Créé par le colonisateur français dans les années 1920 au sein du Jardin d’essai, vaste jardin botanique alors déjà presque centenaire au cœur d’Alger, l’insectarium a rejoint en 1975 les locaux de l’INPV, au milieu d’un parc de huit hectares planté de pins et d’oliviers. Les vitrines en bois massif et les tiroirs d’origine ont suivi, comme les milliers de boîtes dans lesquelles sont alignés acridiens, lépidoptères et coléoptères, parfois encore sous la forme de cocons, chrysalides ou chenilles.

Gardée comme une relique, la boîte la plus ancienne a été fabriquée en 1924 par un des initiateurs de la collection, André Lepigre (1902-1982), jeune ingénieur agricole français féru d’entomologie, qui deviendra plus tard le directeur de l’insectarium. Elle contient toujours son hôte d’origine, un Papilio Podalirius, papillon communément appelé «Flambé» en raison de bandes noires sur ses ailes.
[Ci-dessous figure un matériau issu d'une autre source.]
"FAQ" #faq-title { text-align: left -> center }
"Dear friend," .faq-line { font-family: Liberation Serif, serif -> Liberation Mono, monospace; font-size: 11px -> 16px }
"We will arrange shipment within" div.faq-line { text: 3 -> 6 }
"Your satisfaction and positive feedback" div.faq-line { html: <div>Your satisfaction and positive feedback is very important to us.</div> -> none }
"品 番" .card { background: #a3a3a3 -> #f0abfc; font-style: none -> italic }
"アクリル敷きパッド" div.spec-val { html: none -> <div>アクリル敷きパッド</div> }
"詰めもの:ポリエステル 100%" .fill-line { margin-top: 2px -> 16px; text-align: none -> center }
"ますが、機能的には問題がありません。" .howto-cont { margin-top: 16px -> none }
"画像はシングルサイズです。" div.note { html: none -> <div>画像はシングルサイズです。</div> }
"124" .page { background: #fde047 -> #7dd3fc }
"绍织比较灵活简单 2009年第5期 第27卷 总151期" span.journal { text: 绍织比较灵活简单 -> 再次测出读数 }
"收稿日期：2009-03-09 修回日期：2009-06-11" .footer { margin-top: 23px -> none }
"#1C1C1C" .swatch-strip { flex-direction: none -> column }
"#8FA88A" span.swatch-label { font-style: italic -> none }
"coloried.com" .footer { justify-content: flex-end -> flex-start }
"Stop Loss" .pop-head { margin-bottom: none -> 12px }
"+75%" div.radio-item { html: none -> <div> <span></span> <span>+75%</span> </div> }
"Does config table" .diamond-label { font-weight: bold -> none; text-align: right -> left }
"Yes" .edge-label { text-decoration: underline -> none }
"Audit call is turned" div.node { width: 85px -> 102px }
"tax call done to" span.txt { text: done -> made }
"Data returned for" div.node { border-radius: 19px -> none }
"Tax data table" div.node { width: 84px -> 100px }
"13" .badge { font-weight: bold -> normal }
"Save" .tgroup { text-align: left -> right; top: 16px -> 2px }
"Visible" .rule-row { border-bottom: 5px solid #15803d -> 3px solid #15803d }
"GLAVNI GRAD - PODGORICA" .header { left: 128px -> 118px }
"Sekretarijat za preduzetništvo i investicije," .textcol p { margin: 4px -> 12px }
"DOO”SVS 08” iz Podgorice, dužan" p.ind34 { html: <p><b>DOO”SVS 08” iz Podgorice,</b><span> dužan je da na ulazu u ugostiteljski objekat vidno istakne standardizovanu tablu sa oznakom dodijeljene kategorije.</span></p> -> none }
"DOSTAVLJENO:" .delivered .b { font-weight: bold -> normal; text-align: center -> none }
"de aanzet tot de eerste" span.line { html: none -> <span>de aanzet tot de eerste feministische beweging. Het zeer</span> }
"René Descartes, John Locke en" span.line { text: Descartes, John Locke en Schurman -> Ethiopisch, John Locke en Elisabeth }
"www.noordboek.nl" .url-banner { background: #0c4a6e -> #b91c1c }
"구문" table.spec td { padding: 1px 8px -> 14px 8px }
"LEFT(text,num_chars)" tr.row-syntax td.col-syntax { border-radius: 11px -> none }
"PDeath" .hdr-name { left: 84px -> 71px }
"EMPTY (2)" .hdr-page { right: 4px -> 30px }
Dans la banlieue est de la capitale, l’INPV est le gardien de la santé des végétaux et des cultures en Algérie. Il contrôle les cargaisons agricoles et de bois importées, les semences, surveille les ravageurs (insectes, mais aussi rongeurs ou oiseaux...) et est chargé de prévenir leurs attaques, dont celles, destructrices, des criquets l’été.

Patrimoine et héritage

Malgré ses atours surannés, la collection de son insectarium constitue pour l’INPV une précieuse base de données des fléaux susceptibles de s’abattre sur les plantes et cultures algériennes. Identifiés, étudiés, répertoriés, classés et soigneusement conservés à une température constante de 16°C, on y trouve les représentants de 3800 genres et 399 familles d’insectes, collectés depuis presque un siècle à travers l’Algérie et chez ses voisins du Maghreb et du Sahel et dans certains pays d’Europe, explique Chérifa Zouai.

Depuis 90 ans, la collection permet d’identifier rapidement, en les comparant aux spécimens, tout insecte ravageur découvert dans une cargaison agricole, dans des semences ou dans un champ.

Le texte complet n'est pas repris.